The enterprise will conclude with a Neighborhood Visit at the Biesiot Activities Center on Oct. 15 at 5 p.m., where community members can meet the fire department and children can ride in the fire engines in addition participating in other fun, educational exercises.
Visiting over 1400 Dickinsonian children in five days is a huge undertaking, but given the importance of the task, Dickinson’s Fire Marshal Mark Selle is more than prepared.
“We’ve changed our program in the past few years,” Selle told The Press Friday, Oct. 4. “We used to have schools come to the station, but we weren’t getting all the kids. We’d probably see probably about half the amount of kids and it would take us three or four weeks. Now, we’re able to get more kids the message so that they can keep themselves safe.
“All kids, K through five, will get a fire safety book that is donated from local businesses before we come,” he added. “Then we come and try to give them that next level of education. So with the books they’re given in school, what we teach them in school and the books we give them to take home, hopefully we bring that message home.”
These age-appropriate books, which are filled with games, puzzles and activities, allow children to learn about fire prevention without realizing it.
For younger kids, such as those in kindergarten, the presentations will focus mainly on smoke alarms and fire drills; first and second grade students will be shown the stop, drop and roll technique in addition to these topics.

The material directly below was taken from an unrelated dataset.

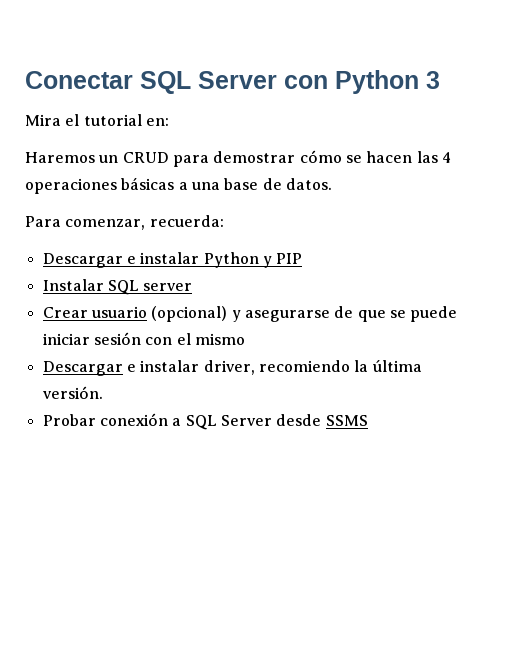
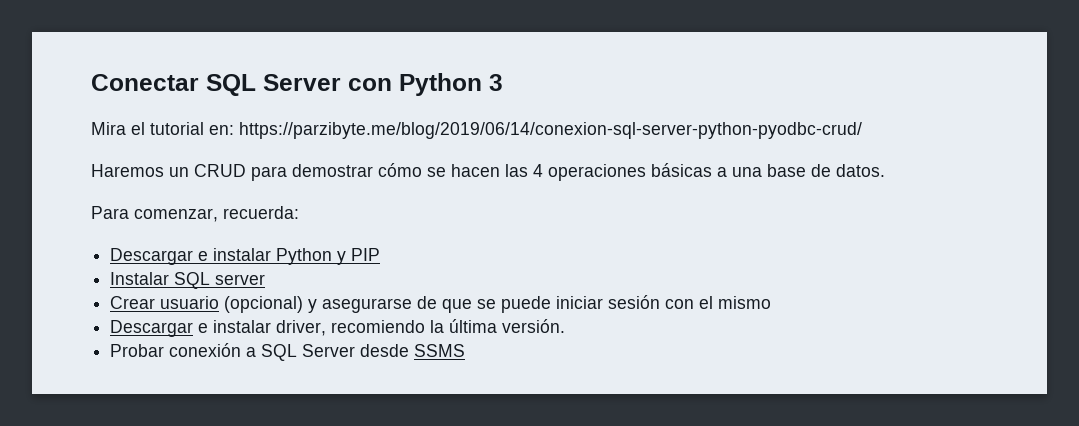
- Mira el tutorial en:
+ Mira el tutorial en: https://parzibyte.me/blog/2019/06/14/conexion-sql-server-python-pyodbc-crud/

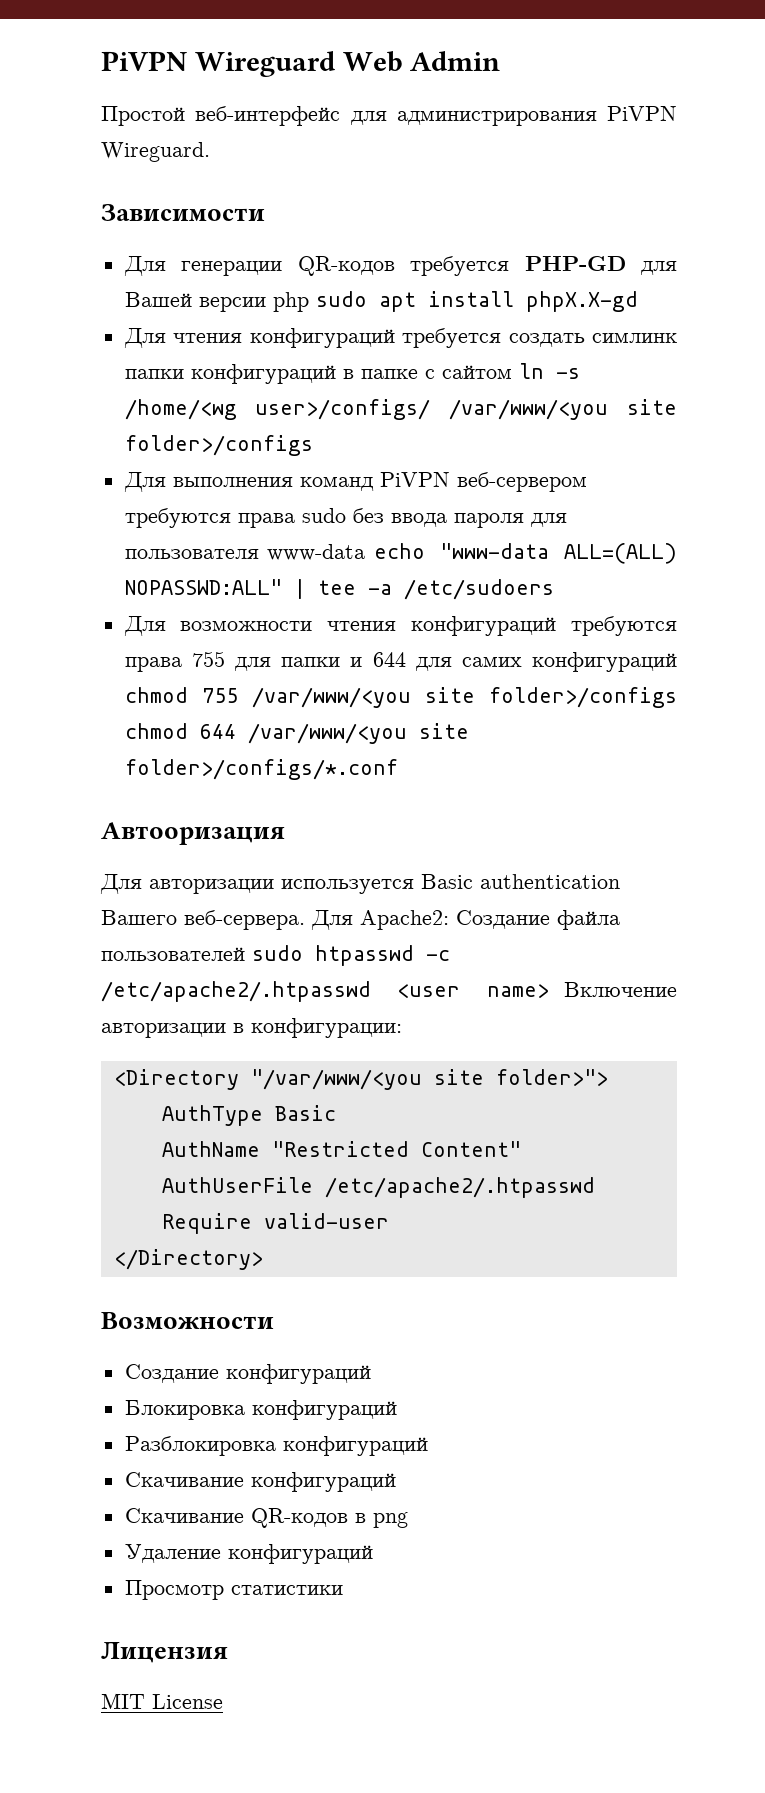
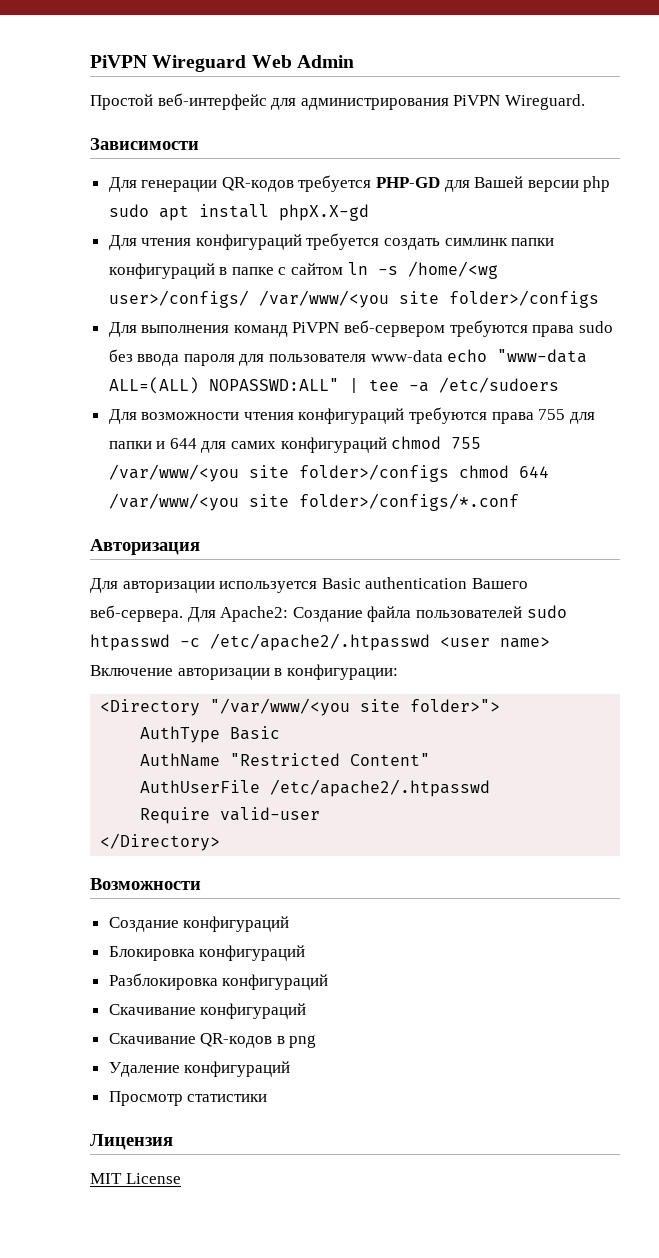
- Автооризация
+ Авторизация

“Sometimes, it can be scary for kids to see all the stuff we wear,” Selle said of his department’s equipment; this apprehension prompted the DFP to include showing the children a fully-geared firefighter during its visits to schools with the hope that the kids begin to feel more comfortable with the helmeted figures.
Each school’s fire prevention program will also include a special appearance by Sparky the Fire Dog, the department’s official mascot and a fan favorite for kids.
“By instilling this message early into the kids and then building on it over the years, hopefully we’ll reduce fire throughout the whole community,” Selle said. “I’ve seen these kids grow up over my career. It’s fun to see where they’re at and where they’re going. Hopefully, we’re making a positive impact on their lives.
“The biggest thing about fire prevention is getting people to practice their drills and get their devices working,” Selle concluded.
“We’re here to help and keep people safe, but the best thing a fire service can do is prevent the fire, not just put it out.”